Lately the problem has become such that the esp couldn't get a connection at all. Tried "everything", access point configuration (802.11g vs. 802.11n, speed hard wired, channel, etc.), no success. Finally attached the UART for debugging. Immediately got a connection. Coincidence I thought. Another try. And another. Connection, no problem. Removed the UART connection, no WLAN connection. Time after time. Connected the UART again, good WLAN connection, again, time after time. This was no coincidence.
I suspect the power, that the esp would be silently (also) fed by the cp210x. Measured the power, no problem. Added a large capacitor (2200 μF) to be sure, but no difference. Afterwards it appeared I didn't even connect the power line (which is as it should be) so power couldn't be the issue.
The only thing left was the impedance on the GPIO lines. I use my UART connection for programming as well, so it's connected to GPIO0 (boot select), RST, GPIO1 (UART) and GPIO3 (UART). Checked all of these without the UART connector inserted. GPIO0 and RST where already low-impedance, pulled up to 3.3V. That could never make the difference.
The GPIO1 and GPIO3 where high-impedance though (of course, if you think of it, nothing connected). I started with a pull-down. I used 1k for a strong pull but not too strong to damage the driver (1k = 3.3 mA). This made the pin going down all of the time, rendering the UART unusable and also made the esp not boot up. Then changed the resistors to pull-up and voilà, all working again.

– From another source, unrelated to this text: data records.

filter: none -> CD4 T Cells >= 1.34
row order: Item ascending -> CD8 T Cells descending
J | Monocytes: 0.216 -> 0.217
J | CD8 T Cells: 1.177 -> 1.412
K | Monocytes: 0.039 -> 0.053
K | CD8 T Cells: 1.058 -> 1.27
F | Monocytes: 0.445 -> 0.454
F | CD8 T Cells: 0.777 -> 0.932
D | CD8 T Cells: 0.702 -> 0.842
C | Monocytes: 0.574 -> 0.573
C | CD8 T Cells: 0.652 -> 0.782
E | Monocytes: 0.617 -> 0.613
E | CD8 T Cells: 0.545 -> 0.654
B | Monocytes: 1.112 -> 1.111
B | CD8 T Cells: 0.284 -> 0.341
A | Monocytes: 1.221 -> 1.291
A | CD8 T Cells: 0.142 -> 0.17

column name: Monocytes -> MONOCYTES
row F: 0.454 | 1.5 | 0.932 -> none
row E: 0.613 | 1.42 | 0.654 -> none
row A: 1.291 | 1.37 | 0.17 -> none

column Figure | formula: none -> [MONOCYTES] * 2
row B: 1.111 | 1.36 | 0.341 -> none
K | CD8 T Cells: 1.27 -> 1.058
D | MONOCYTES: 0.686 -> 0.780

Not only was the esp now booting properly, it also connected immediately, every time again and UART was also functioning as it should.

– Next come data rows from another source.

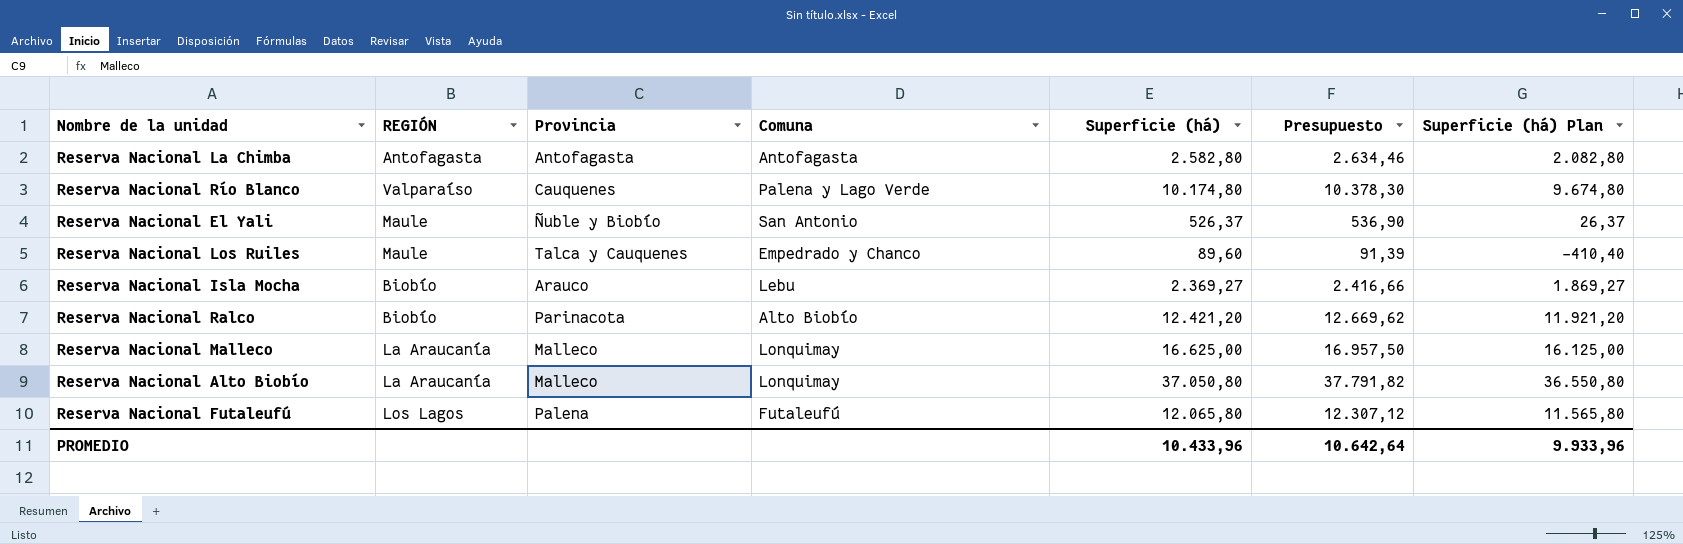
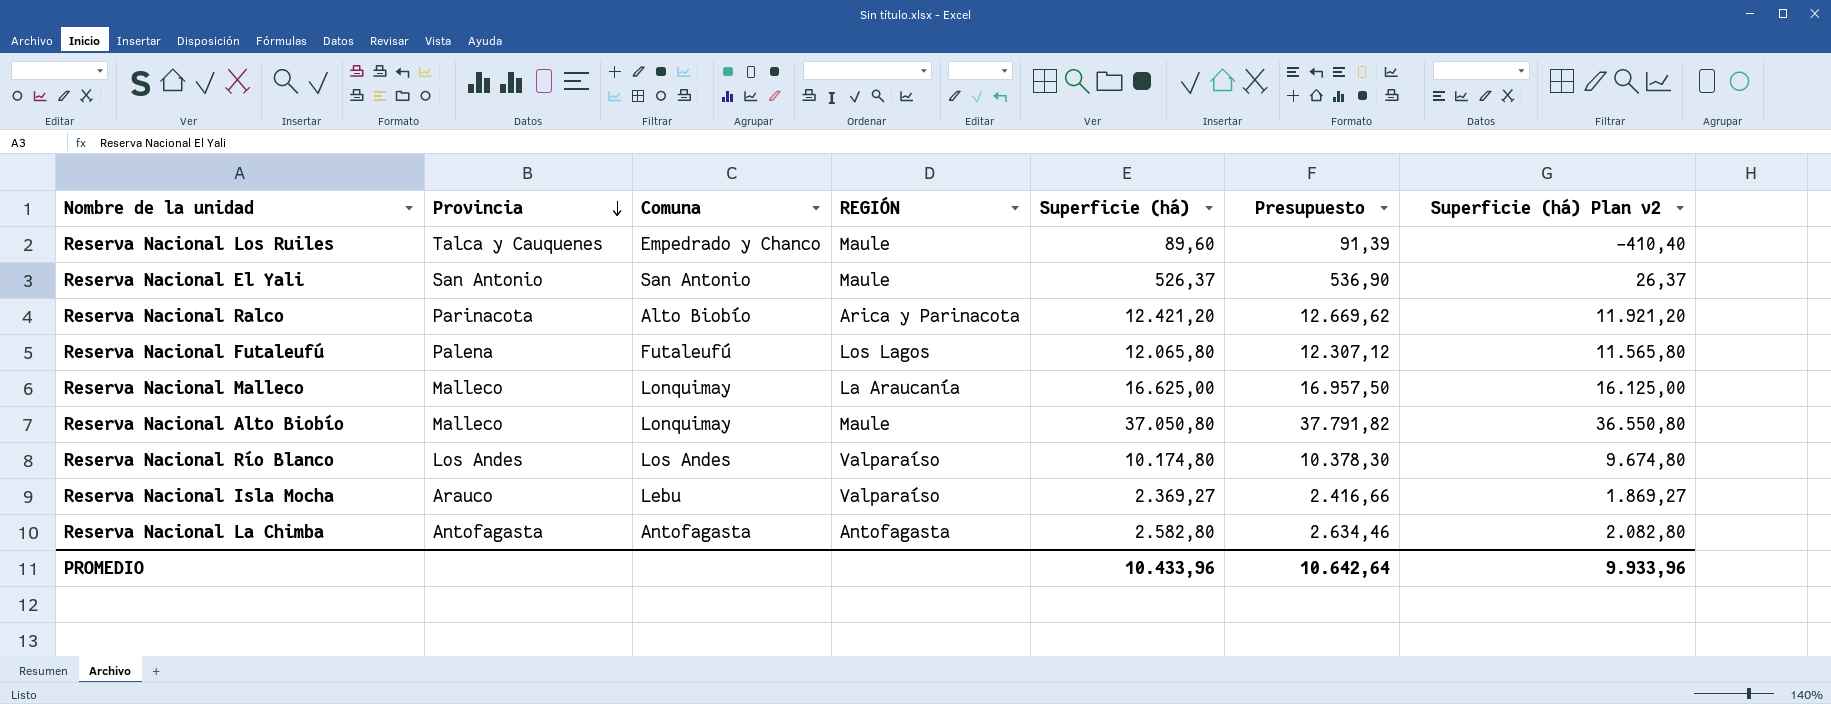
row order: none -> Provincia descending
column REGIÓN | position: 2 -> 4
column name: Superficie (há) Plan -> Superficie (há) Plan v2
Reserva Nacional El Yali | Provincia: Ñuble y Biobío -> San Antonio
Reserva Nacional Ralco | REGIÓN: Biobío -> Arica y Parinacota
Reserva Nacional Alto Biobío | REGIÓN: La Araucanía -> Maule
Reserva Nacional Río Blanco | Provincia: Cauquenes -> Los Andes
Reserva Nacional Río Blanco | Comuna: Palena y Lago Verde -> Los Andes
Reserva Nacional Isla Mocha | REGIÓN: Biobío -> Valparaíso

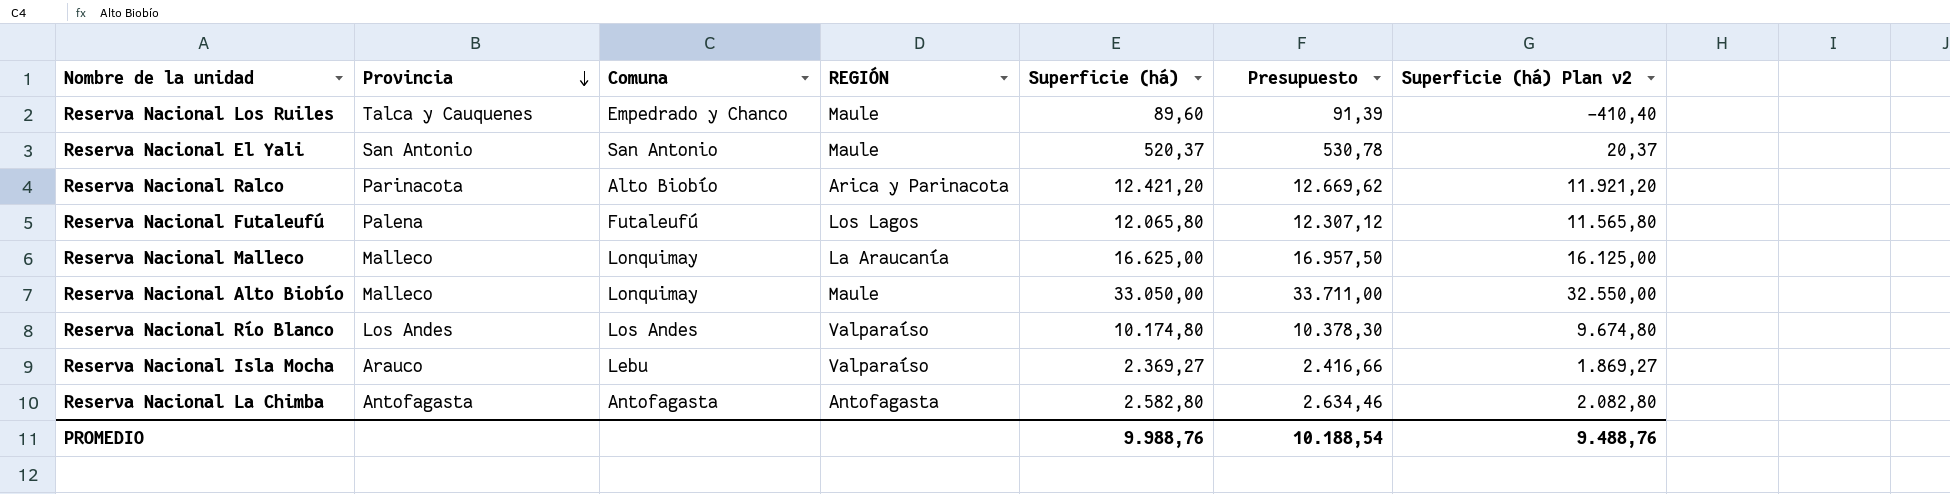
Reserva Nacional El Yali | Superficie (há): 526,37 -> 520,37
Reserva Nacional El Yali | Presupuesto: 536,90 -> 530,78
Reserva Nacional El Yali | Superficie (há) Plan v2: 26,37 -> 20,37
Reserva Nacional Alto Biobío | Superficie (há): 37.050,80 -> 33.050,00
Reserva Nacional Alto Biobío | Presupuesto: 37.791,82 -> 33.711,00
Reserva Nacional Alto Biobío | Superficie (há) Plan v2: 36.550,80 -> 32.550,00
PROMEDIO | Superficie (há): 10.433,96 -> 9.988,76
PROMEDIO | Presupuesto: 10.642,64 -> 10.188,54
PROMEDIO | Superficie (há) Plan v2: 9.933,96 -> 9.488,76

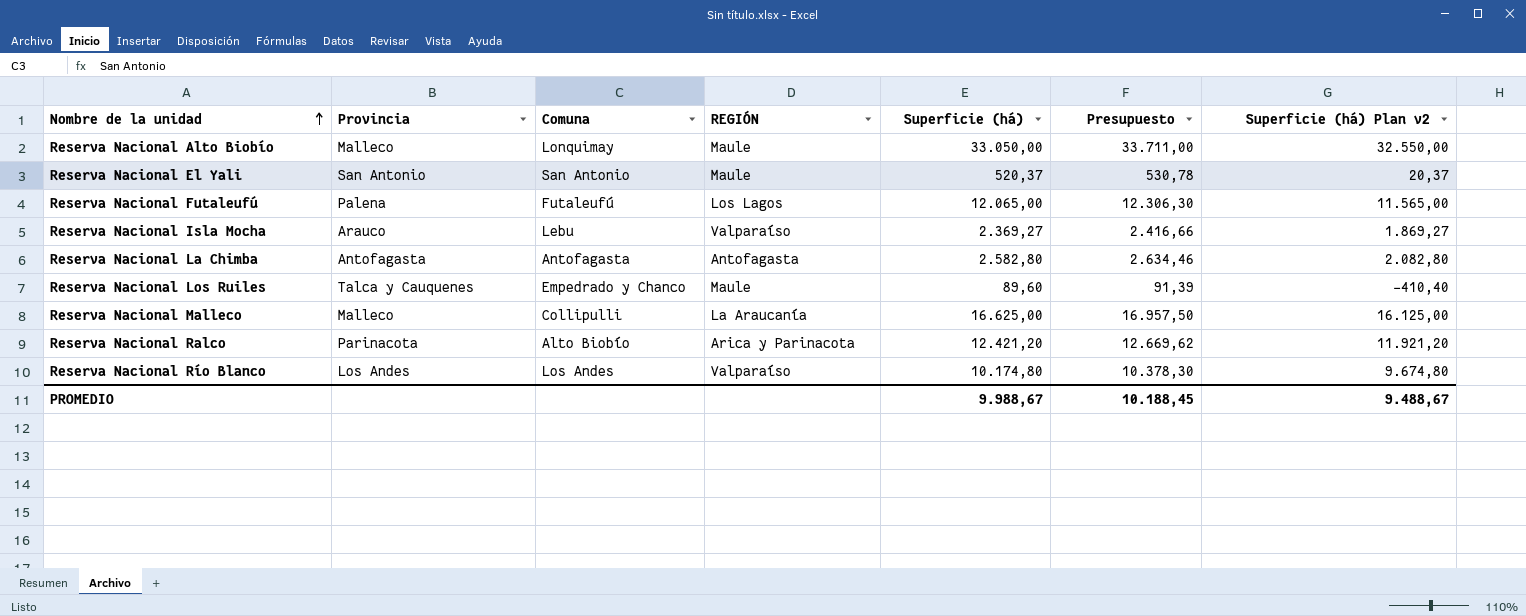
row order: Provincia descending -> Nombre de la unidad ascending
Reserva Nacional Futaleufú | Superficie (há): 12.065,80 -> 12.065,00
Reserva Nacional Futaleufú | Presupuesto: 12.307,12 -> 12.306,30
Reserva Nacional Futaleufú | Superficie (há) Plan v2: 11.565,80 -> 11.565,00
Reserva Nacional Malleco | Comuna: Lonquimay -> Collipulli
PROMEDIO | Superficie (há): 9.988,76 -> 9.988,67
PROMEDIO | Presupuesto: 10.188,54 -> 10.188,45
PROMEDIO | Superficie (há) Plan v2: 9.488,76 -> 9.488,67

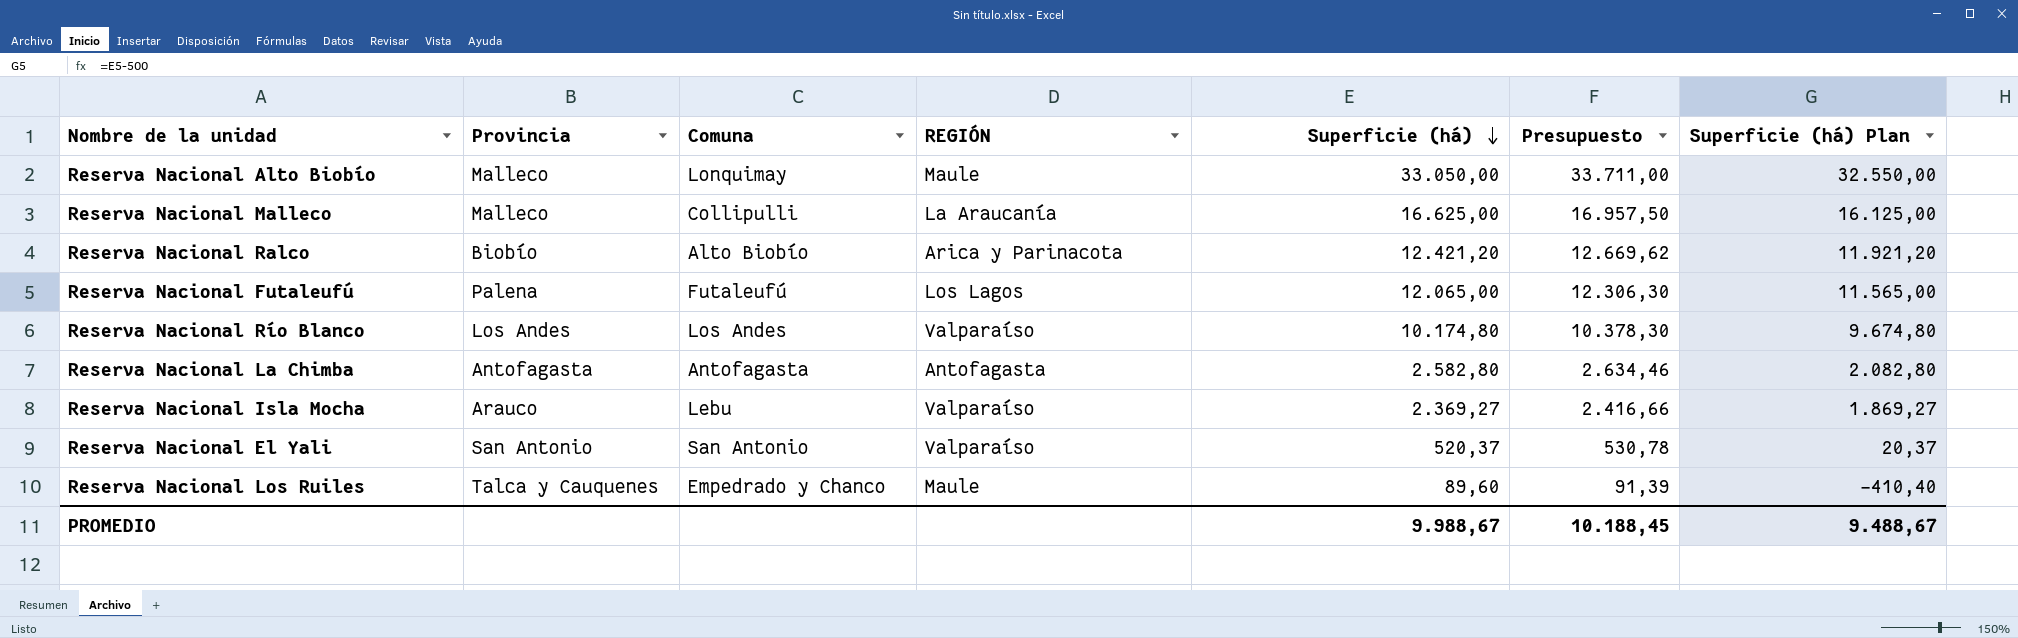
row order: Nombre de la unidad ascending -> Superficie (há) descending
column name: Superficie (há) Plan v2 -> Superficie (há) Plan
Reserva Nacional Ralco | Provincia: Parinacota -> Biobío
Reserva Nacional El Yali | REGIÓN: Maule -> Valparaíso

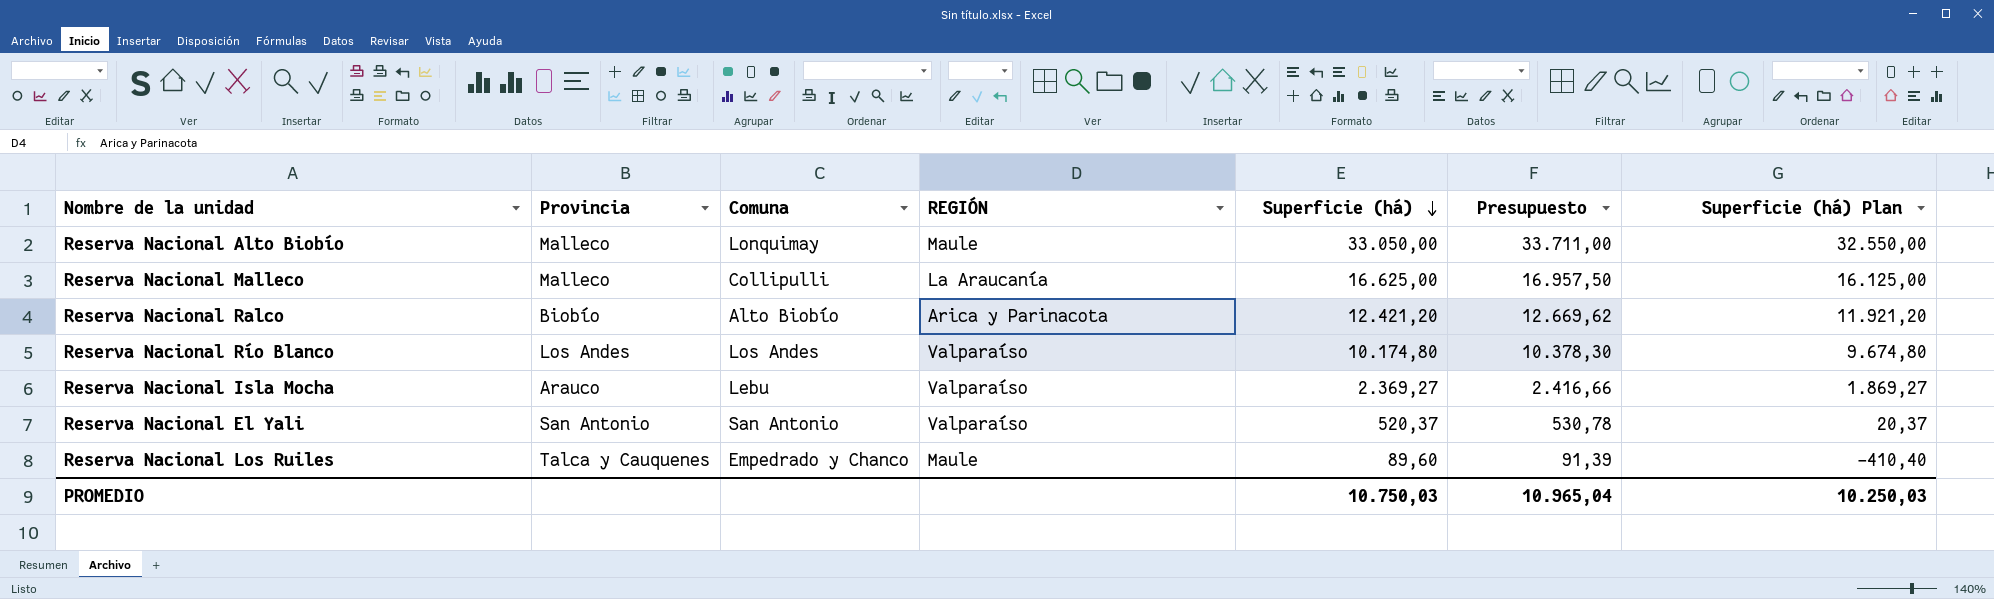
row Reserva Nacional Futaleufú: Palena | Futaleufú | Los Lagos | 12.065,00 | 12.306,30 | 11.565,00 -> none
row Reserva Nacional La Chimba: Antofagasta | Antofagasta | Antofagasta | 2.582,80 | 2.634,46 | 2.082,80 -> none
PROMEDIO | Superficie (há): 9.988,67 -> 10.750,03
PROMEDIO | Presupuesto: 10.188,45 -> 10.965,04
PROMEDIO | Superficie (há) Plan: 9.488,67 -> 10.250,03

But the biggest surprise was the performance. Now I have a connection of 65 Mbps all of the time (the highest possible on the esp), I can send a flood ping of 1400 bytes sized packets to it with an interval of 5 milliseconds (didn't try less, actually) and none of them drop... The connection speed remains 65 Mbps.
It gets even better. I have an access point on another floor with the same SSID. I turned off the local access point and restarted the esp. I immediately connected to the other access point, also with a connection speed of 65 Mbps and also no packet loss with large packets.

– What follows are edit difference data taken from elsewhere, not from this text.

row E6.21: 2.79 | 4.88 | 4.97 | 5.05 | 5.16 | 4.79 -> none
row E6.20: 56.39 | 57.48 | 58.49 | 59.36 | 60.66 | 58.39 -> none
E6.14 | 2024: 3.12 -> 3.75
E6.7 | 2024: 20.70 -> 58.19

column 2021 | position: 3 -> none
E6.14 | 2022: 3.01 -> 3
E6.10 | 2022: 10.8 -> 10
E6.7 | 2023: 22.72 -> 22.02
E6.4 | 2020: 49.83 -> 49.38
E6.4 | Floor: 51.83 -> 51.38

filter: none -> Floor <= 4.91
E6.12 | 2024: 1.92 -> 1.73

A big mystery solved for me.
Lesson learned: always pull up or pull down I/O pins. Not only the one's you're not using (which I already did), simply every single one of them. The esp has very high impedance inputs combined with quite strong output drivers, so it requires and also can handle quite strong pull-ups.
Cause of the problem? I can never know for sure, but it looks some RF signal was leaking out of the IC over these pins and the unterminated lines were acting as an antenna. Very bad.